Newlyweds, which shares part of a title with the MTV reality show featuring Jessica Simpson and Nick Lachey but none of its guilty pleasure fun, is like Bridezillas if the cameras kept rolling after the last wedding guest went home. Four couples—Kim and Alaska, Indian pop star Tina and Tarz, Kathryn and money-obsessed John, and gay couple Blair and Jeff—are profiled in the first episode tying the knot and followed as they experience their first week of marriage. There are fights and tears and whole host of unreasonable behavior (Tina referring to her husband of about 20 minutes as a motherfucker during their wedding reception, after Tarz breaks her phone, is just one example), but a lot of it could be cured if any of these couples bothered to have basic conversations about their lives together. I guess post-bliss banality has never made for good TV. The show should supposedly tread on slightly newer territory by nature of its premise, but the only aspect of Newlyweds that doesn’t feel like a regurgitation of other wedding shows is that the wives aren’t the only shrill, shallow characters. Their husbands are pretty terrible too.

But let’s not confuse equal opportunity awfulness with gender equality. What Newlyweds accidentally becomes is a comment on the prevailing notion of what it means to be husband and wife (or husband and husband in the case of Jeff and Blair). Kathryn continually discusses how she is wholly willing to give up her part of herself to be with John, and that's exactly what he wants. “My fantasy of getting married really is to have a nice wife to take care of me, to do my cooking, do my cleaning and just be extremely supportive of my goals and ideals,” John says. Not only did she quit her job, but she’s shedding her past party girl life to be with her husband. Yet, she still worries about giving up her entire self in the name of wifedom. But that's exactly what she does. All day she shops and cleans because she has no idea what else to do with her time. She’s Betty Draper with a Long Island accent. Except I feel bad for her.
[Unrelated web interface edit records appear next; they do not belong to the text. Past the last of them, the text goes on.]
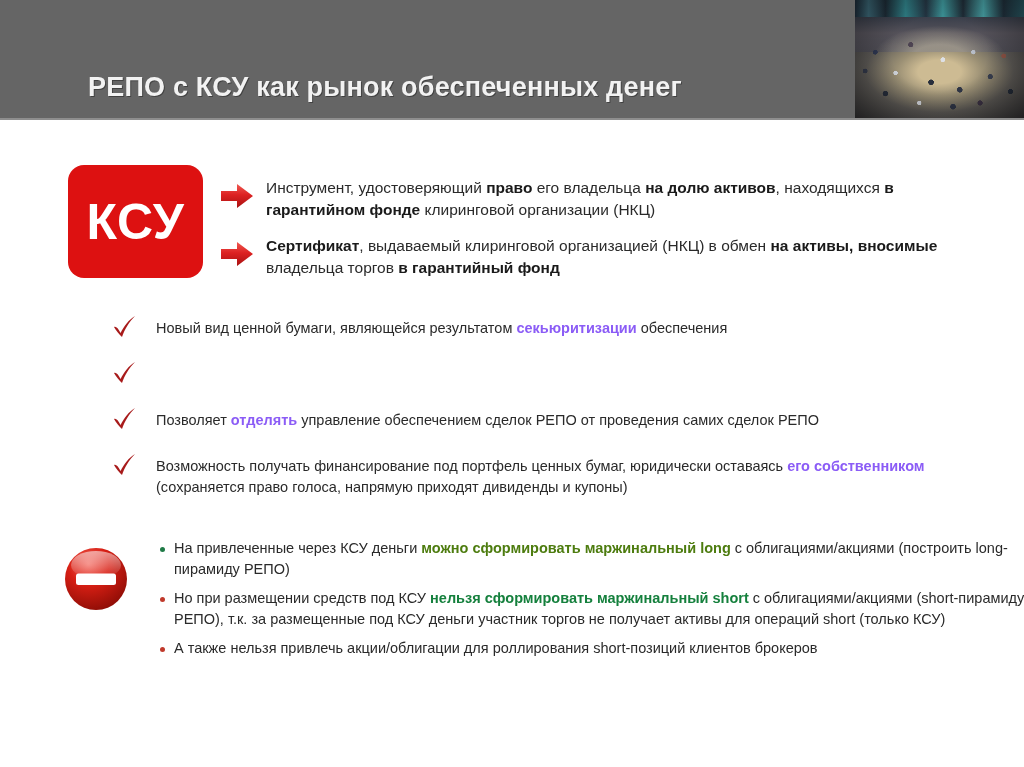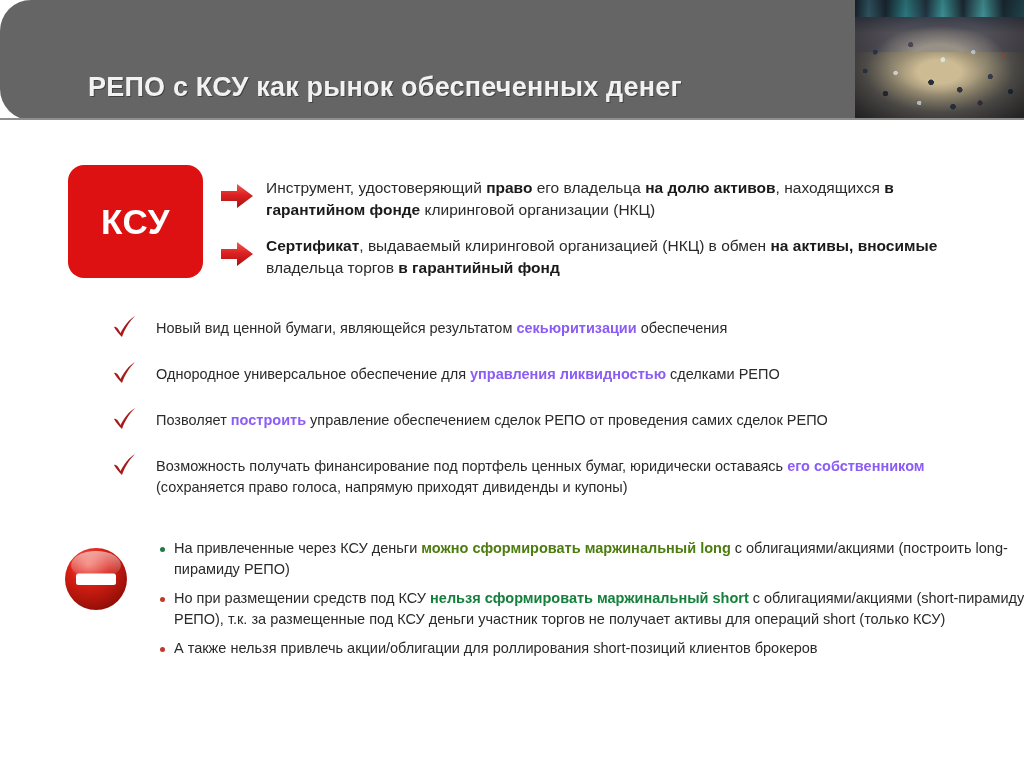--- a/index.html
+++ b/index.html
@@ -23,7 +23,6 @@
     width: 1024px;
     height: 120px;
     background: #656565;
-    border-radius: 31px;
   }
   .header-band .title {
     position: absolute;

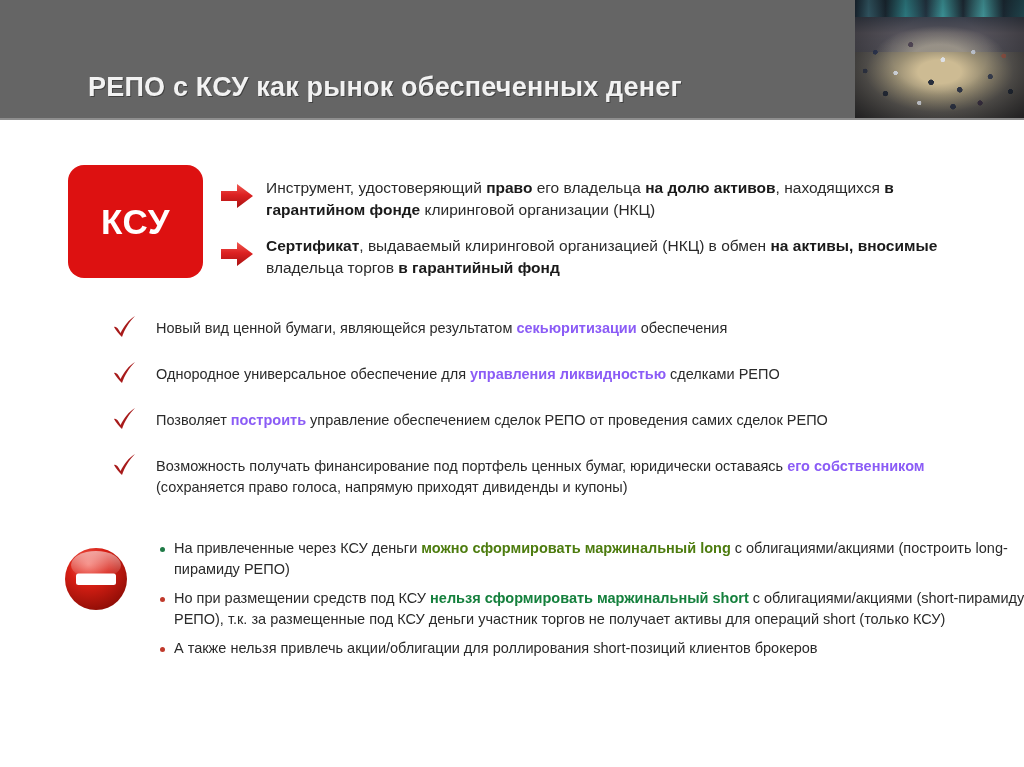--- a/index.html
+++ b/index.html
@@ -125,7 +125,7 @@
   }
   .ksu-badge .ksu-text {
     color: #ffffff;
-    font-size: 35px;
+    font-size: 50px;
     font-weight: bold;
     letter-spacing: 0.5px;
     line-height: 1;

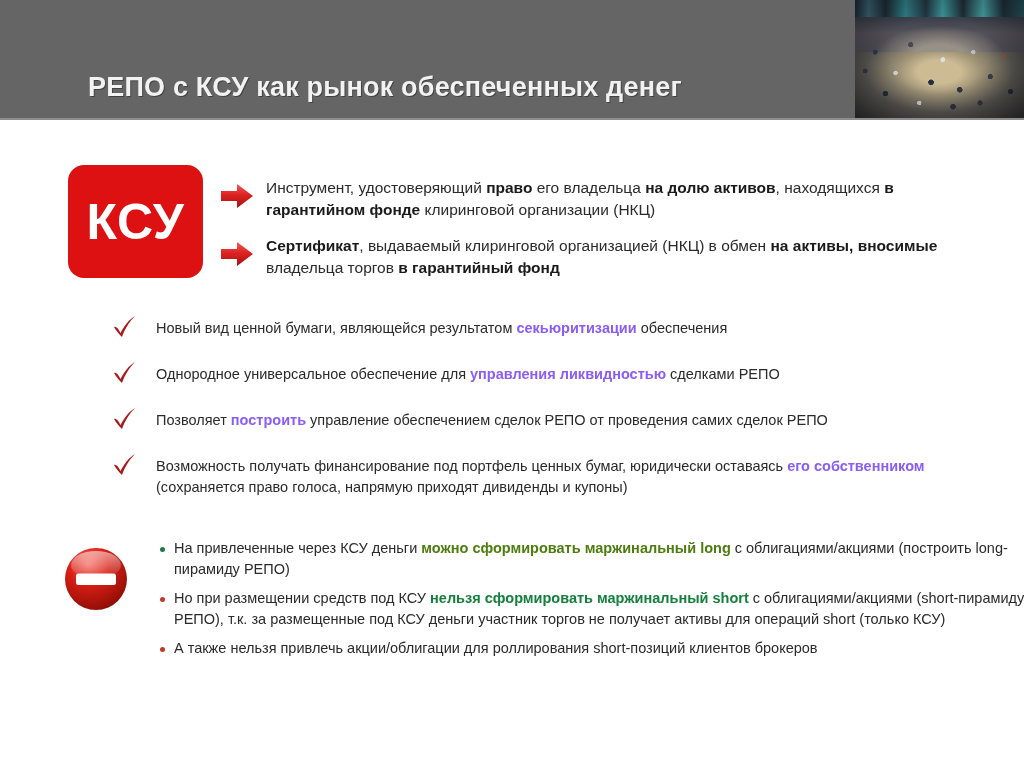--- a/index.html
+++ b/index.html
@@ -307,9 +307,6 @@
           <path d="M2 12 C4 11, 6 13, 8.5 18 C12 11, 17 4.5, 23 1 C17.5 6.5, 12.5 14.5, 10 22 C7.5 20, 4 15.5, 2 12 Z" fill="#a81b1b"></path>
         </svg>
       </span>
-      <span class="check-text">
-        <span>Однородное универсальное обеспечение для </span><b>управления ликвидностью</b><span> сделками РЕПО</span>
-      </span>
     </div>
 
     <div class="check-item">

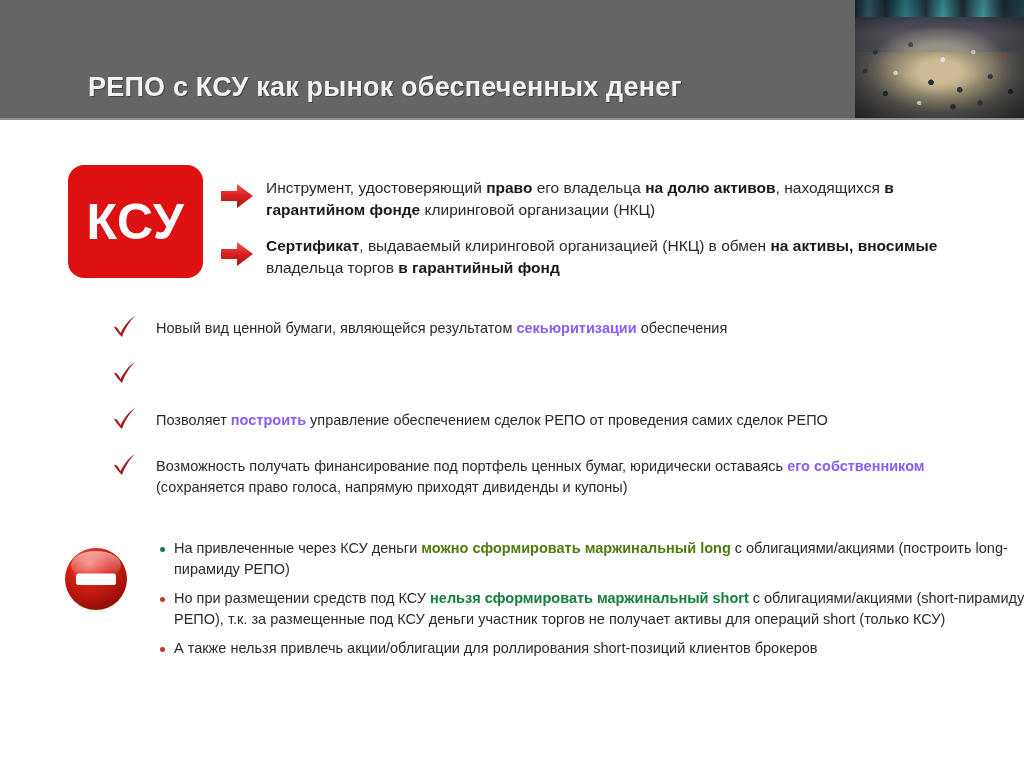--- a/index.html
+++ b/index.html
@@ -316,7 +316,7 @@
         </svg>
       </span>
       <span class="check-text">
-        <span>Позволяет </span><b>построить</b><span> управление обеспечением сделок РЕПО от проведения самих сделок РЕПО</span>
+        <span>Позволяет </span><b>отделять</b><span> управление обеспечением сделок РЕПО от проведения самих сделок РЕПО</span>
       </span>
     </div>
Kim and Alaska are the opposite. They reinforce their relationship with religion, but Alaska interprets that faith in the old school way, as submission. Kim has a problem with that. “I’m learning to not always talk back and be more of a submissive wife, but it’s hard for me to let go,” Kim says. But why does she have to let go? It’s hard to watch her try to keep her mouth shut when she clearly doesn’t agree. Even Tina and Tarz have their own weird gender issues, despite Tina's ostensible position as the family pants-wearer. At one point, Tarz equates his submission tactics with Tina to riding a bull, and Tina seems totally cool with that, which is problematic in oh so many ways. It’s disconcerting that the prevailing notion of the first two episodes is that these women not only believe they must submit, but find fault in themselves for not being able to.

There’s actually an interesting storyline with Jeff and Blair. While Blair’s family is supportive, Jeff has been cut off from his family since coming out at 35. The tension that creates is something that hasn’t really been explored as fully as it could on TV before, even as gay marriage becomes more prevalent. Despite his attempts at empathy, Blair has no concept of what Jeff’s going through, seeing Jeff's parent's refusal to send an RSVP card as more of a slight than just checking the no box. It’s a strange situation that more and more couples will have to deal with, coming to terms with the fact that their own family won’t accept them even as state governments slowly begin to. But Jeff relays his pain via wooden delivery, as if someone is feeding him an uncomfortable set of lines. Like most Bravo reality shows, Jeff’s hurt feels manufactured and calculated, even when it’s true.

Stray observations:

  • “I used to be a black plantation worker in a past life or a choir teacher in the 1950s because I’m gravitationally pulled to Savannah, Georgia,” says the overprivileged former boy-bander Blair. I can't tell if that's offensive, nonsensical, or both.
  • Yes, Tarz’s company is called Pandoodle, which is a hilariously terrible name.
  • Blair refers to the house he’s going to get married in as “total Midnight in the Garden of Good and Evil” and is not worried about the implications of getting married IN A MURDER HOUSE.